Phone Joanna Varden - essentially you have an orphan foal - she may well have some really usefull advice for you on how to look after her properly.

Or PM MFH_09 on here or HenryHorn.  Both very, very experienced with raising youngstock not on the mare.

Good luck - and let us know how it goes.


----------



## wynter (7 September 2010)

Have you got anyone near you (if not then maybe place an advert somewhere) that have just had a foal weaned off so that you could try and get the mare to look after her.
Hope she gets better soon.

You should report the dealer to the ILPH or RSPCA because them foals should never of come off mum at that age let alone sold (i'm not blaming you its the dealer fault not yours).
How many other foals did they have for sale? because if yours are that young how many other foals could there be that are in the same situation as yours.
Its not only the foals but the stress the mums have had by having their foals taken away from them far to early


----------



## Jasperboy (7 September 2010)

told she had only breed these 2 then she said 9, mother was sold in foal, vet is now going to do a peritoneal tap,


----------



## Amymay (7 September 2010)

I would ring your insurance company to give them a heads up.  This could work out to be very expensive


----------



## Jasperboy (7 September 2010)

they are to younge to insure, going to have to beg and brorrow money


----------



## Ilovefoals (7 September 2010)

My 2 foals have been insured from 30 days old.

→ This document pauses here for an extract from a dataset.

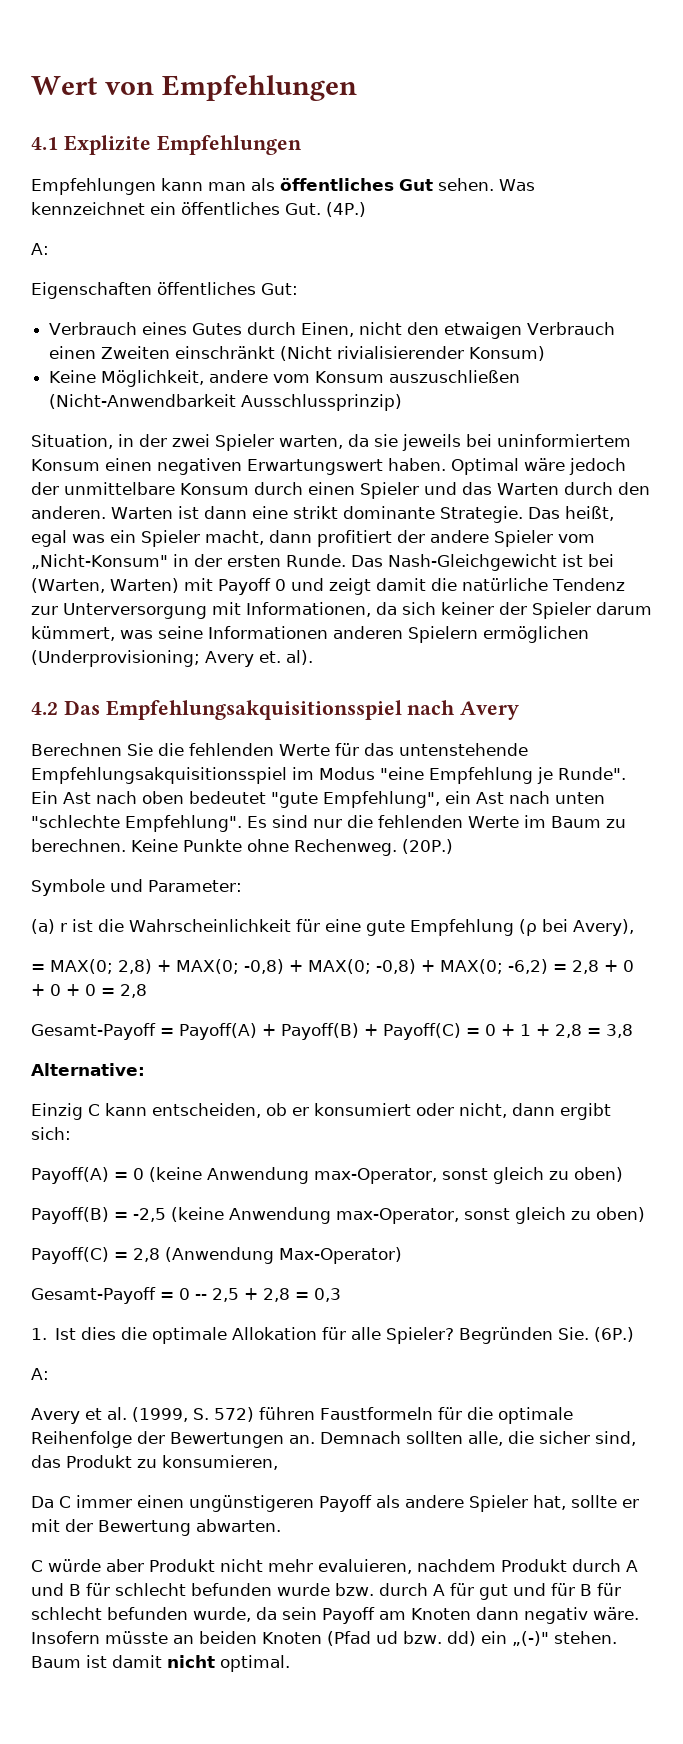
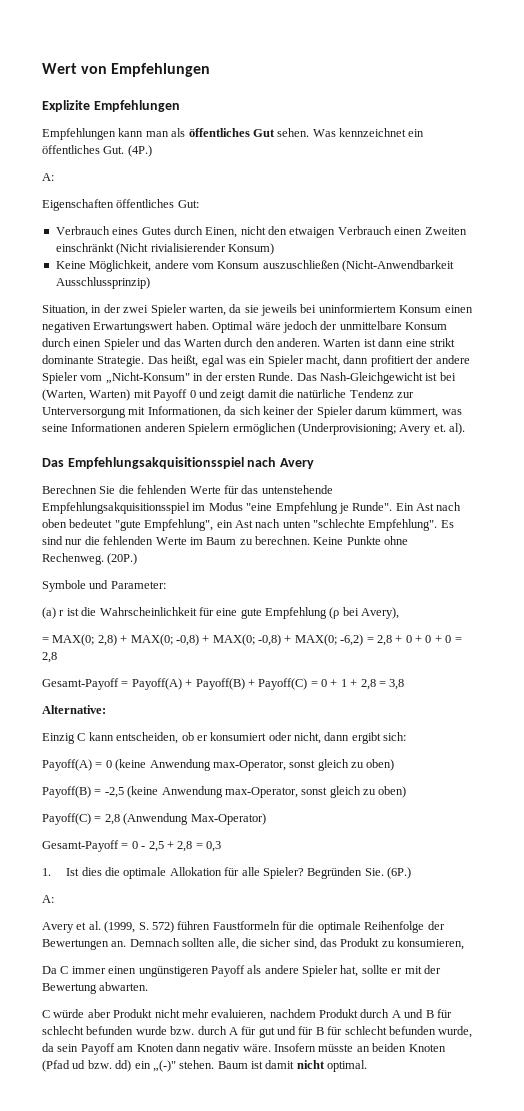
[31,137,58,150] 4.1 -> (211, 70) none
[31,702,58,715] 4.2 -> (465, 429) none
[195,1294,207,1300] -- -> [141,846,146,849] -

So they are definately not too young. x


----------



## Amymay (7 September 2010)

Jasperboy said:



			they are to younge to insure, going to have to beg and brorrow money
		
Click to expand...

You probably could have insured them - and still can, but will not now be able to make any claim.

What an awful situation.  I hope it all turns out ok for you.


----------



## Maesfen (7 September 2010)

I've PM'd you, Jasperboy.


----------



## yethersgill (7 September 2010)

amymay said:



			Give the OP a chance.......

Click to expand...

browser was a a couple of hours out so thought more time had passed!

Good luck with your foals OP and hope it all works out. We are in Derbyshire and happy to help if anywhere near you.


----------



## Simsar (7 September 2010)

Holly831 said:



			Can I ask what experience you have with foals?
		
Click to expand...




Simsar said:



			Magic now is not the time to tell him off, lets try and help him with his foal first.
		
Click to expand...

Sorry mean't holly sorry if there is a magic!!!!!!!!!!!


----------



## Jasperboy (7 September 2010)

As asked for here are some pictures of the filly and her guts


----------



## Patches (7 September 2010)

I also bought a foal, several years ago, that I was told was six months old and weaned. When his passport arrived, it turned out he was four months old. My friend bought three foals and hers were all the same age as mine, or younger. We had reserved these foals six weeks prior, having seen them in the herd with their dams.

Luckily we had no issues with ours. They were fed milk pellets, stud balancer and alfalfa three times a day, plus access to good quality grazing. Wormed every four weeks blah blah. 

When the passport revealed the true age I was told the mare had "had enough" of my young colt and had effectively naturally weaned him. With the benefit of hindsight, I believe that wasn't the case but like the OP I had no idea what a 6 month old foal should look like. 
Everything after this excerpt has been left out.